Start of Block

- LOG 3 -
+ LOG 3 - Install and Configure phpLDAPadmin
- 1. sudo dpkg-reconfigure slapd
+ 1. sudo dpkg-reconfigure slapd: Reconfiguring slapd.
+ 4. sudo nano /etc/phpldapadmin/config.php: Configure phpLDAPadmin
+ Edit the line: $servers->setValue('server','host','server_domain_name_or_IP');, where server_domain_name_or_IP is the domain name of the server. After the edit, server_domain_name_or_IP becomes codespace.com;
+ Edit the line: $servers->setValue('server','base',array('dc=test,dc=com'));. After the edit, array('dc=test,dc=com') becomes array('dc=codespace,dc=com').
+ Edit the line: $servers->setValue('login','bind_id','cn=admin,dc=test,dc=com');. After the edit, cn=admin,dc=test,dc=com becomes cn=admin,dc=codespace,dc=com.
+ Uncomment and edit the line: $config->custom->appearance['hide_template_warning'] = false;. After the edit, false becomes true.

End of Block
Start of Block

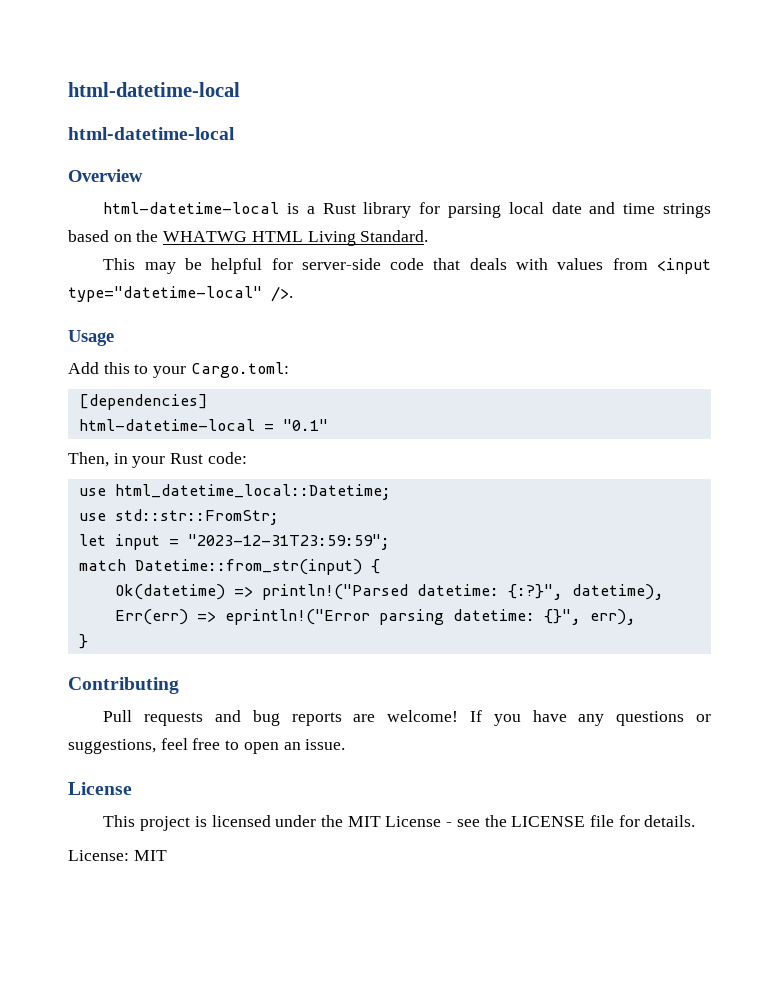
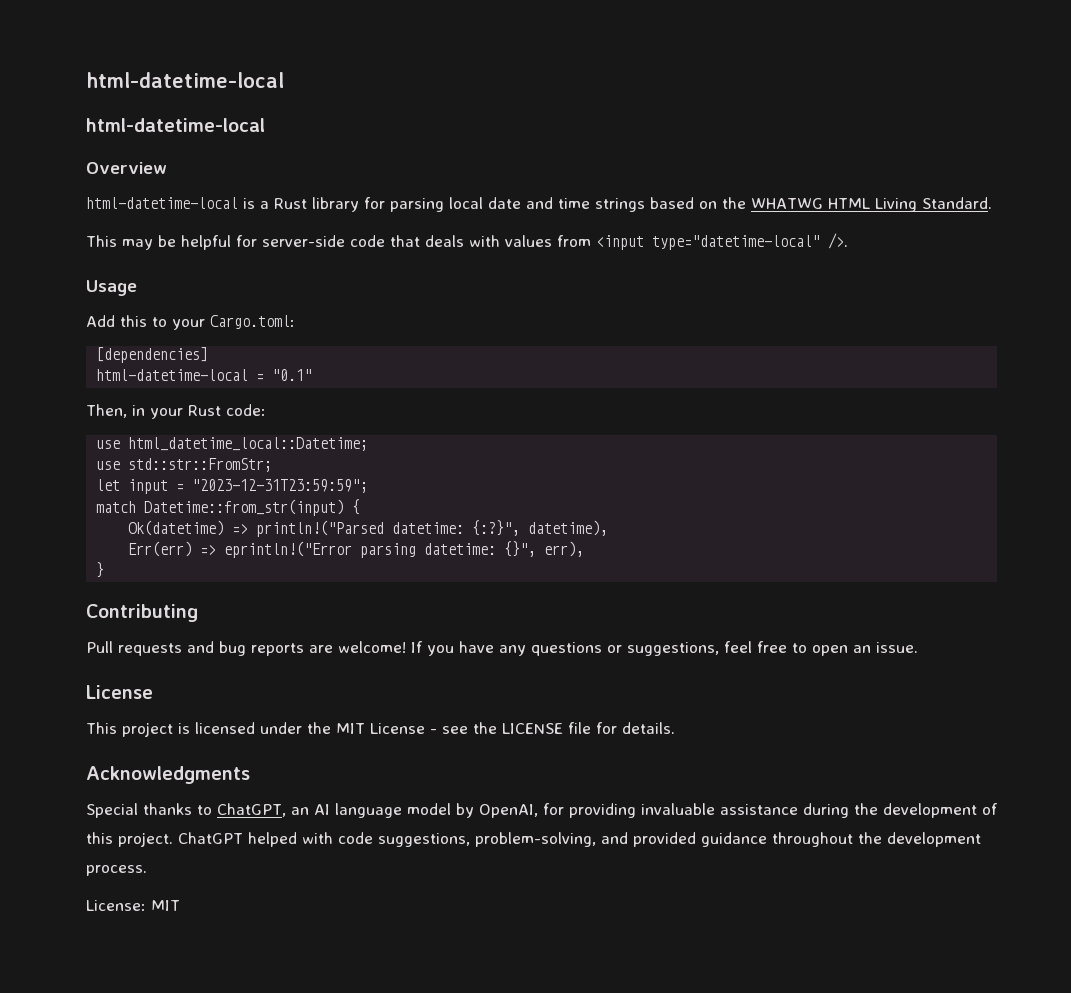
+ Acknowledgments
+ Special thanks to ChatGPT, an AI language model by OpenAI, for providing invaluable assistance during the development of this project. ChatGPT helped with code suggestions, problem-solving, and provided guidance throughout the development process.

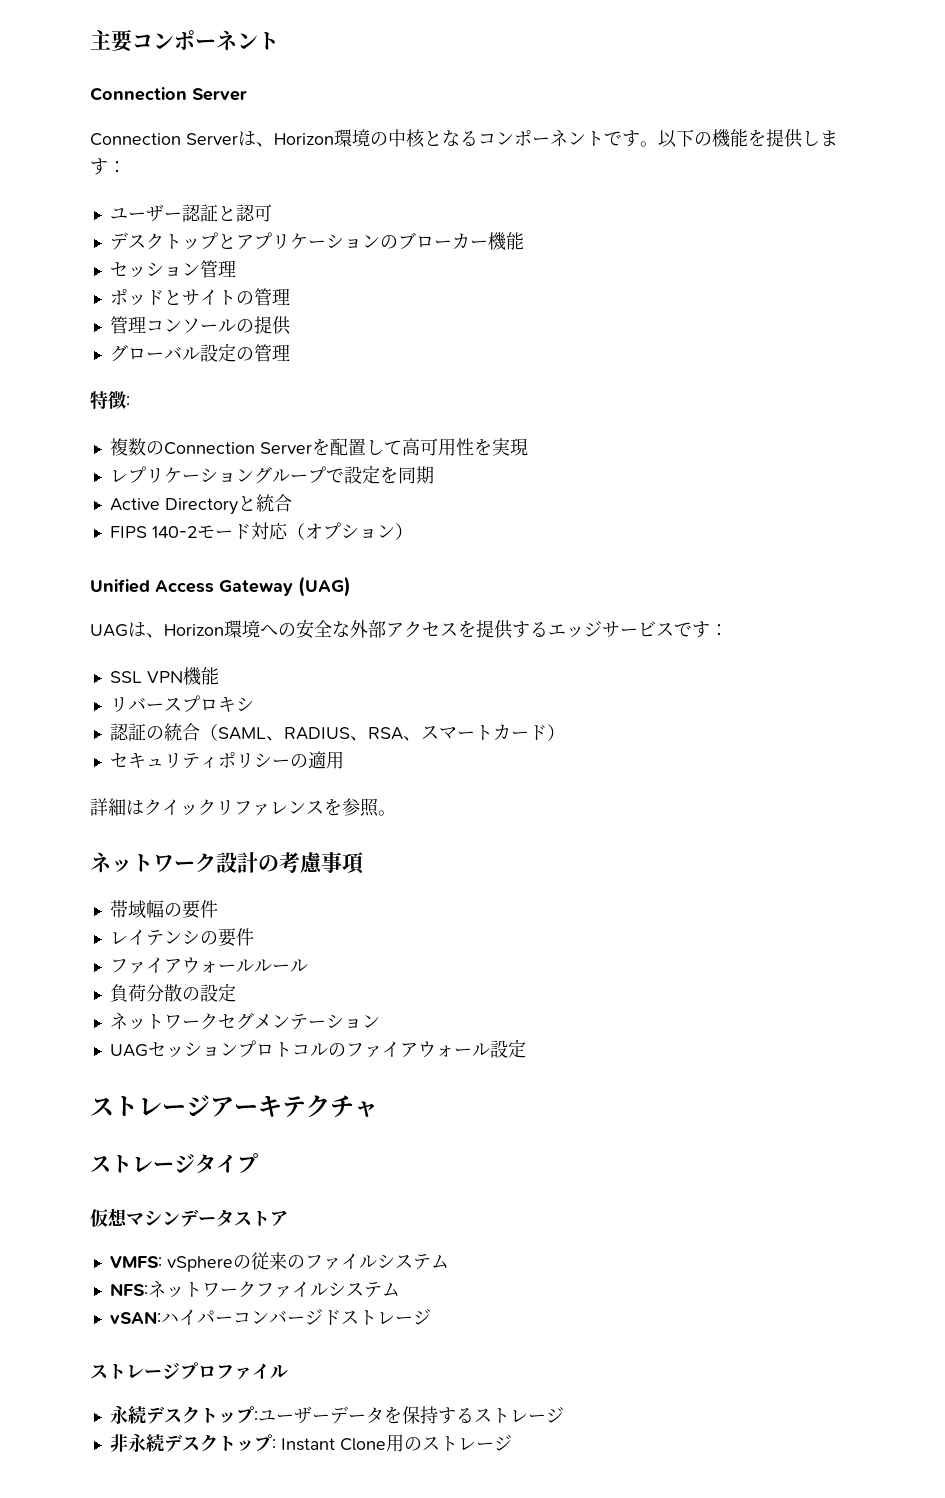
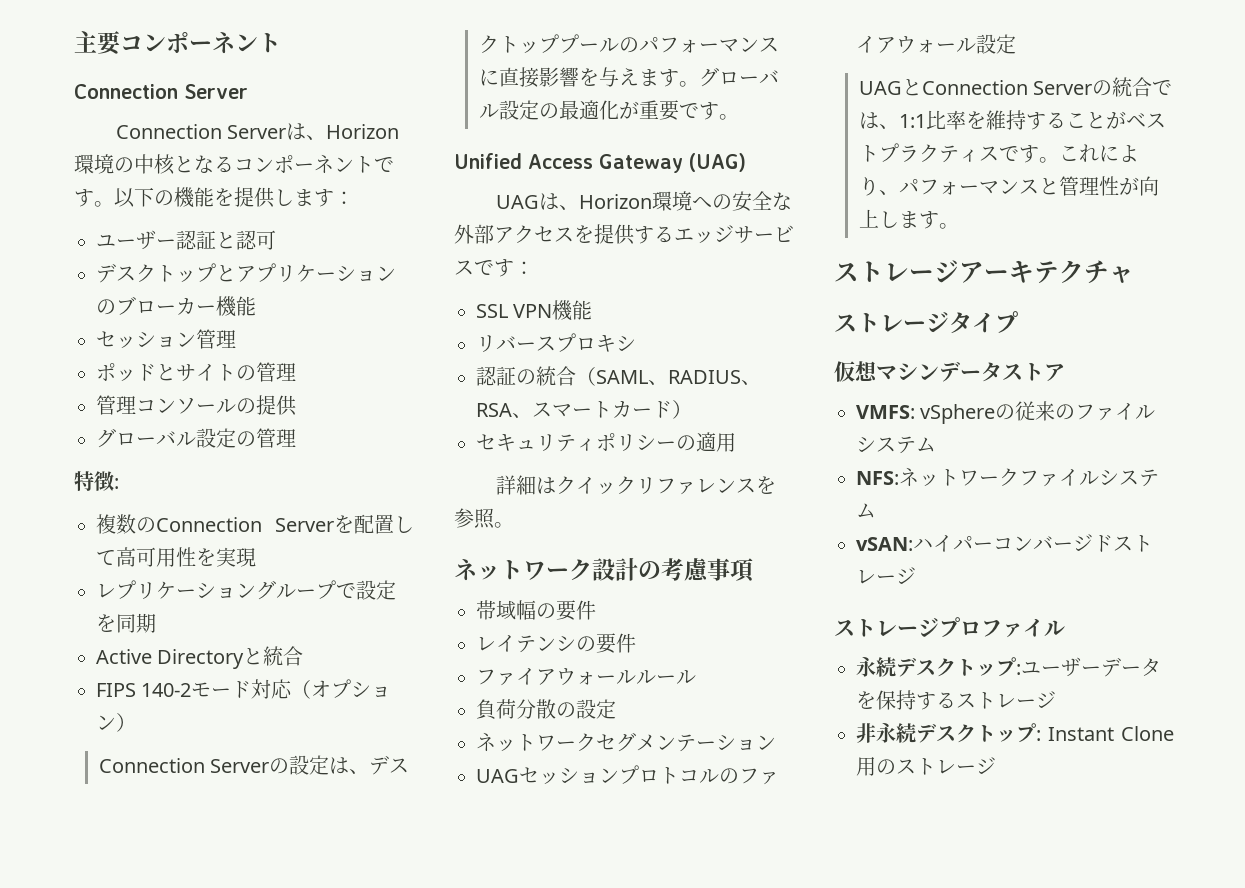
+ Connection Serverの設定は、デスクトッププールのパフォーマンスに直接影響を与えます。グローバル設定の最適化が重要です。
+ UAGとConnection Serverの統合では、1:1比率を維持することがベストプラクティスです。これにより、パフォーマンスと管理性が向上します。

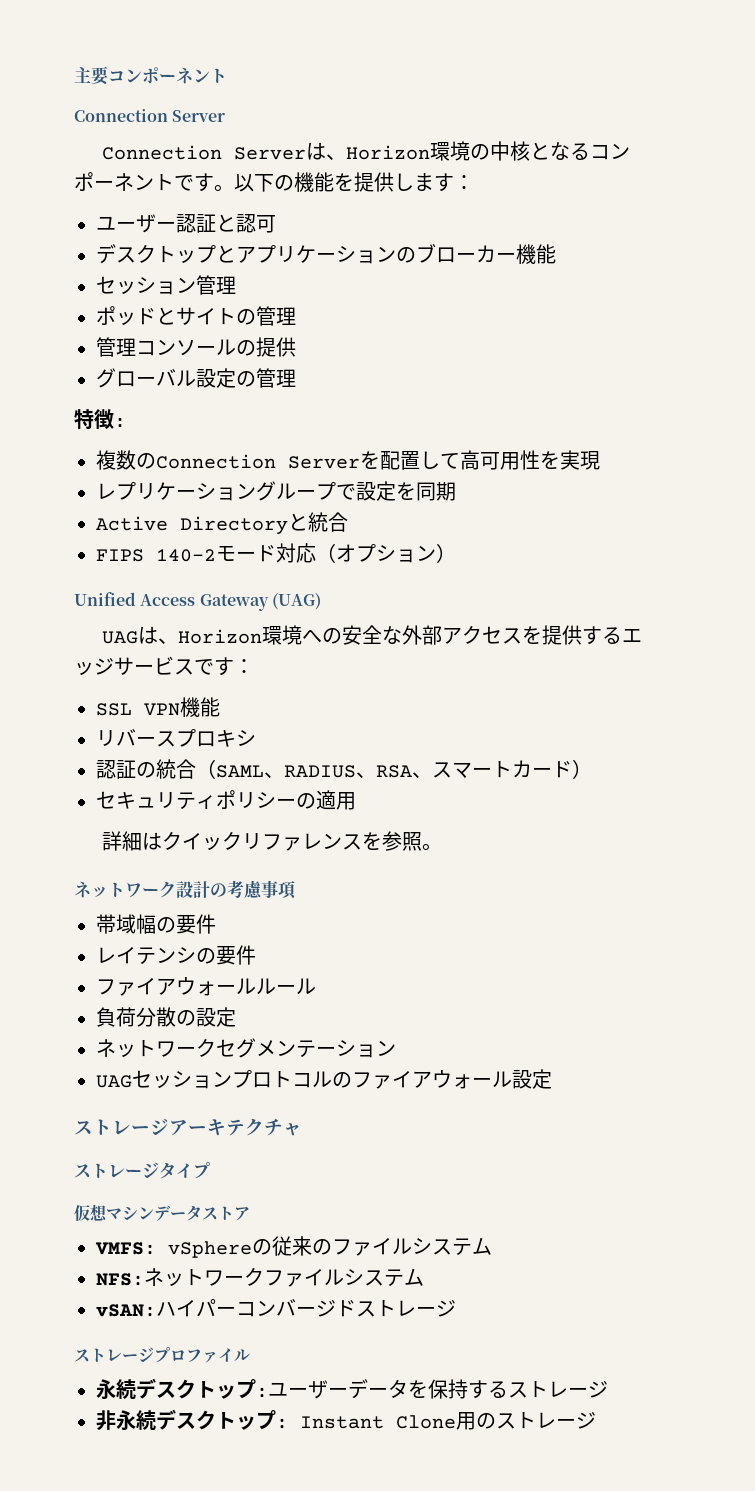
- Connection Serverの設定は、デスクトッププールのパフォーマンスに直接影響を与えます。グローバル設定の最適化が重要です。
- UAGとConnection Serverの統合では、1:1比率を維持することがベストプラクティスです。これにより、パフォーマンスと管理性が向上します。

End of Block

— The problem —
With the line holding "and Configure phpLDAPadmin" as the first and the line holding "nano /etc/phpldapadmin/config.php: Configure phpLDAPadmin" as the last, please transcribe exactly the lines of the material above in that range and nothing else.

— Written answer —
+ LOG 3 - Install and Configure phpLDAPadmin
- 1. sudo dpkg-reconfigure slapd
+ 1. sudo dpkg-reconfigure slapd: Reconfiguring slapd.
+ 4. sudo nano /etc/phpldapadmin/config.php: Configure phpLDAPadmin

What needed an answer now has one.